Vor dem Start des Hamburger Winternotprogramms am Freitag hat der Sozialverband Deutschland (SoVD) mehr „Housing First“-Angebote in der Stadt gefordert. Vor allem junge Menschen bräuchten mehr Hilfe, erklärte der SoVD Hamburg laut Mitteilung von Dienstag. Die Zahl der Übernachtungsplätze für Obdachlose reiche nicht aus. Die Diakonie Hamburg befand in einer am Dienstag veröffentlichten Mitteilung, mit dem Winternotprogramm versuche die Stadt, auf ein Versagen des Wohnungsmarktes zu reagieren.
„Das sozialpolitische Drama ist, dass es in Hamburg überhaupt ein Winternotprogramm in dieser Größenordnung geben muss“, erklärte Diakonie-Sozialexperte Dirk Hauer. „Eigentlich müssten sich alle Bemühungen darauf konzentrieren, Wohnraum zur Verfügung zu stellen.“ Das Diakonische Werk schlug als Sofortmaßnahme vor, das städtische Wohnungsunternehmen Saga stärker in die Pflicht zu nehmen. Zurzeit müsse die Saga knapp 1.100 Wohnungen für Menschen mit Dringlichkeitsbestätigung zur Verfügung stellen. Hauer: „Diese Zahl sollte auf mindestens 2.000 Wohnungen erhöht werden.“ Zudem müsse sichergestellt werden, dass Obdachlose und Menschen aus der öffentlich-rechtlichen Unterbringung Zugang zu den Wohnungen bekommen.

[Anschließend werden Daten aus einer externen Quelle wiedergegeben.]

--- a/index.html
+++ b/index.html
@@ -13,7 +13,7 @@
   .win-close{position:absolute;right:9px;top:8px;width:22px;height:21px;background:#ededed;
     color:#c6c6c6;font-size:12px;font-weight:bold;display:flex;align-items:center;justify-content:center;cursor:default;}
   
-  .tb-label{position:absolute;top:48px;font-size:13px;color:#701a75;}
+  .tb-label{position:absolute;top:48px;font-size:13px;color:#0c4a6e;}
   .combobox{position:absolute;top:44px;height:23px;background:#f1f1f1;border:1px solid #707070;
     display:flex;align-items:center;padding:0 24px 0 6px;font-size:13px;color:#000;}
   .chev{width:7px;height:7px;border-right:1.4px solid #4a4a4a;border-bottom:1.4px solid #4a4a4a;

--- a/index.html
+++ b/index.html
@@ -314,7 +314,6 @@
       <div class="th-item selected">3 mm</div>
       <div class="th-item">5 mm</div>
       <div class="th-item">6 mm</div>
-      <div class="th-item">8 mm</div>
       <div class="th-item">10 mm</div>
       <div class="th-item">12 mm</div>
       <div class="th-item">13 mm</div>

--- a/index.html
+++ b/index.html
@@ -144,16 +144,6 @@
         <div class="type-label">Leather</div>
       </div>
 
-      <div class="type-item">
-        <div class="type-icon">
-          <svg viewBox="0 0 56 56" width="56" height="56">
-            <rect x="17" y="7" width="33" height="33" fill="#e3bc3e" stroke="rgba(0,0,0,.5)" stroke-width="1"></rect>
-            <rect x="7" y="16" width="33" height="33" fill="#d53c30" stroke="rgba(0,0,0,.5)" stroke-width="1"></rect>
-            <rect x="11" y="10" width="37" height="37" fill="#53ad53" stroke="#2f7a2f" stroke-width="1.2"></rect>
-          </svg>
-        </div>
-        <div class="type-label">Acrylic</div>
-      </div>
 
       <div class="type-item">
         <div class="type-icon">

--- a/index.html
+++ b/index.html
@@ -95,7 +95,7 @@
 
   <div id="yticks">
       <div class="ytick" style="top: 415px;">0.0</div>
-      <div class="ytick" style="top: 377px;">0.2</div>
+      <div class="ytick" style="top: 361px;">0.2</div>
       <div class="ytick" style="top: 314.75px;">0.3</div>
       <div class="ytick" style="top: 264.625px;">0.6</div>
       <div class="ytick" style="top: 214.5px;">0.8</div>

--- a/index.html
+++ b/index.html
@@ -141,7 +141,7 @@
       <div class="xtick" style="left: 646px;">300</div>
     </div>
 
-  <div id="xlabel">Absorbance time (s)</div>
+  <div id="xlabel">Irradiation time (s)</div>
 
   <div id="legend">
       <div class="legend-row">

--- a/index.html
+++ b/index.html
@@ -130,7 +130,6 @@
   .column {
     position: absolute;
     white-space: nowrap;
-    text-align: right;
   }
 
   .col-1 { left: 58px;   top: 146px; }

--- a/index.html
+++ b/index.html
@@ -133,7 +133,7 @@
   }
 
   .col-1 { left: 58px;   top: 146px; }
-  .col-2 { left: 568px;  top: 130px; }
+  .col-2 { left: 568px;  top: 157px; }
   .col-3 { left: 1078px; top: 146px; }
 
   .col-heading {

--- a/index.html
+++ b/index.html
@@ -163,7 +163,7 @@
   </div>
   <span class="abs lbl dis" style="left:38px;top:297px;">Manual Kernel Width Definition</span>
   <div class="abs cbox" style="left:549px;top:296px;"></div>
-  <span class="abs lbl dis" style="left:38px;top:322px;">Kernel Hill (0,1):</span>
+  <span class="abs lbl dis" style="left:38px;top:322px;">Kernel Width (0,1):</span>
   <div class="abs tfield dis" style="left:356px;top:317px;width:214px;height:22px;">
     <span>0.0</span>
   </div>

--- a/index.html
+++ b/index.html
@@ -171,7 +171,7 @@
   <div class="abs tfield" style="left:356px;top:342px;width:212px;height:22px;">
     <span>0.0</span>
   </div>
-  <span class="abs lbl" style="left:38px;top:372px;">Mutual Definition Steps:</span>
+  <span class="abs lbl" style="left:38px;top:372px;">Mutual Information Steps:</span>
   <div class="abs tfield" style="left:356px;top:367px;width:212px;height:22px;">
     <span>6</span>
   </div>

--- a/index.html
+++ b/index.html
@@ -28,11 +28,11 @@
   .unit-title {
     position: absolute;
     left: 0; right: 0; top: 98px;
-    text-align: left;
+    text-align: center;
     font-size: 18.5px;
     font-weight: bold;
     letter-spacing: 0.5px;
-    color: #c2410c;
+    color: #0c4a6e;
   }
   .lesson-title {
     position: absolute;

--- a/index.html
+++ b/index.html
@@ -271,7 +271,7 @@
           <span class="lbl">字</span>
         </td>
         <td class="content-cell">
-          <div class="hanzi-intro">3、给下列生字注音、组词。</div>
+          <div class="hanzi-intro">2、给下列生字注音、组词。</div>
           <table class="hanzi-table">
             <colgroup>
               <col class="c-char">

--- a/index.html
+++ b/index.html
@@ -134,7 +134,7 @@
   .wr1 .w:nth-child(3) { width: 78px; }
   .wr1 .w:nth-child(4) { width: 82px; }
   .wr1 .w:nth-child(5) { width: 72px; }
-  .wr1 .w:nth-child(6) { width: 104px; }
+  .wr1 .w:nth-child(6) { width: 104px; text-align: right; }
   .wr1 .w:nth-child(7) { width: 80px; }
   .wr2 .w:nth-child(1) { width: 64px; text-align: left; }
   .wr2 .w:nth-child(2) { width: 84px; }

Der Hamburger SoVD-Landeschef Klaus Wicher sagte: „Nachts stehen für Obdachlose etwas mehr als 1.000 Betten zur Verfügung. Kenner der Szene vermuten, dass in Hamburg mindestens 5.000 Menschen auf der Straße leben.“
Obdachlose seien eine sehr heterogene Gruppe mit unterschiedlichsten Problematiken und dementsprechenden Betreuungs- und Beratungsbedarfen, sagte Wicher. „Unterschiedliche Gruppen brauchen aber unterschiedliche Angebote.“ Das Winternotprogramm wende sich bislang „vor allem an Männer, die in den großen Unterkünften gut zurechtkommen“. Für Frauen, psychisch Kranke oder Transsexuelle sei das Angebot an sicheren Übernachtungsmöglichkeiten „immer noch zu klein“. Mehr „Housing First“ könnte mehr Betroffenen Struktur und Perspektive geben.
In Hamburg läuft seit 2022 ein auf zunächst drei Jahre angelegtes „Housing First“-Modellprojekt. Damit sollen gezielt Menschen erreicht werden, die seit langer Zeit ohne Wohnung sind und denen aufgrund ihrer unterschiedlichen Probleme bislang kein Wohnraum vermittelt werden konnte. In ihrer neuen Wohnung sollen sie sich zunächst erholen und dann in die Lage versetzt werden, Unterstützungsleistungen anzunehmen. Begleitende Angebote sollen helfen, dass sie ihren Alltag mittelfristig selbst strukturieren und möglicherweise auch eine Arbeit aufnehmen.
Wicher sorge sich zudem um die obdachlosen EU-Bürger, die keinen Anspruch auf das Winternotprogramm haben. Für sie seien nur die Wärmestuben zugänglich. „Diese Menschen verelenden zusehends auf der Straße. Viele sind gesundheitlich schlecht aufgestellt, müssen aber trotzdem nachts im Freien campieren, obwohl Platz in den Unterkünften wäre“, sagte Wicher. Hamburg sollte sich hier besser aufstellen, forderte er.
Obdachlose können ab 1. November das Hamburger Winternotprogramm nutzen. Zum Schutz vor Kälte stehen laut Sozialbehörde bis einschließlich März 400 Übernachtungsplätze in der Friesenstraße 22 sowie 300 in der Châu-und-Lân-Straße 72 zur Verfügung. Beide Standorte betreibt das städtische Unternehmen „Fördern & Wohnen“ (F&W). Weitere Plätze stünden bei mehreren Kirchengemeinden und Hochschulen für das Winternotprogramm bereit, hieß es.